Exactly the lines from the one with "- 5. Implementing" through the end of the records below are to be output, the first and last included, and no others.

Content revision data
-*-

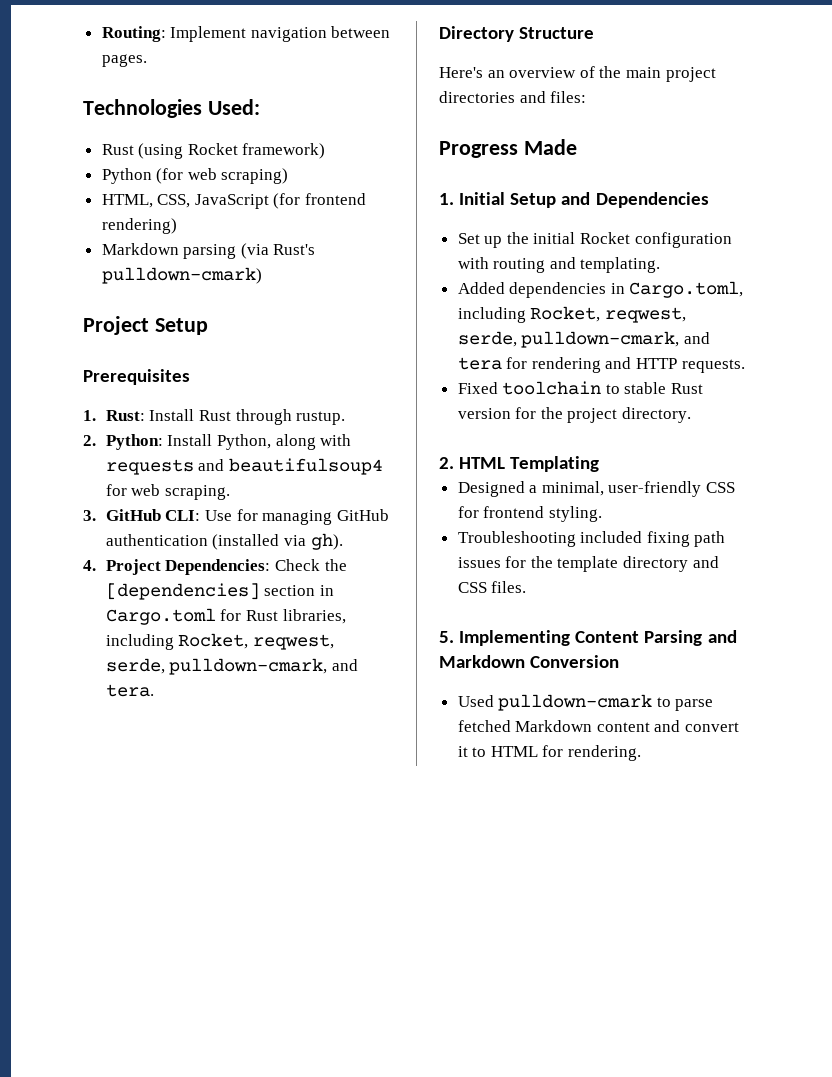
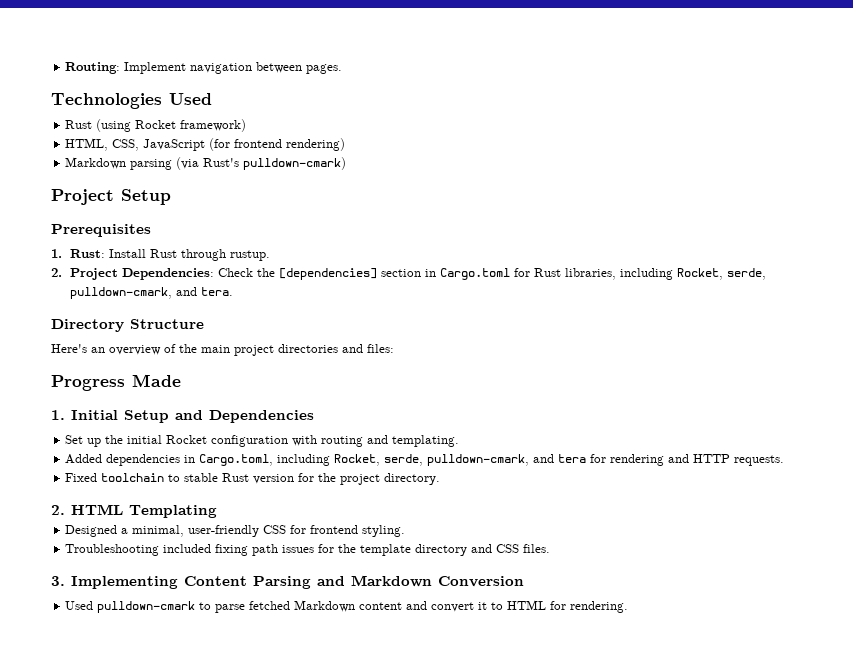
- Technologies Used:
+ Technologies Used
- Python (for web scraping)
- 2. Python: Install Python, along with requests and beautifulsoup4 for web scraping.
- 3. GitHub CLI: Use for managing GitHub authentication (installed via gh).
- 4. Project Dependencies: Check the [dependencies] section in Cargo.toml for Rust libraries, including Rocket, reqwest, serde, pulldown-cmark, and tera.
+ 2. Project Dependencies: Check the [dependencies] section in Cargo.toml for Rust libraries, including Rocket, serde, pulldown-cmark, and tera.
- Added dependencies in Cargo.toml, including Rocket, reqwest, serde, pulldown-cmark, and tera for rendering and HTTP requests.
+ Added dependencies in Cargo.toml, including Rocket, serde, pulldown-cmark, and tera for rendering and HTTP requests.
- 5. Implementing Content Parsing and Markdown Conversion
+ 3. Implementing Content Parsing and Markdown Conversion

-*-

▶ Result:
- 5. Implementing Content Parsing and Markdown Conversion
+ 3. Implementing Content Parsing and Markdown Conversion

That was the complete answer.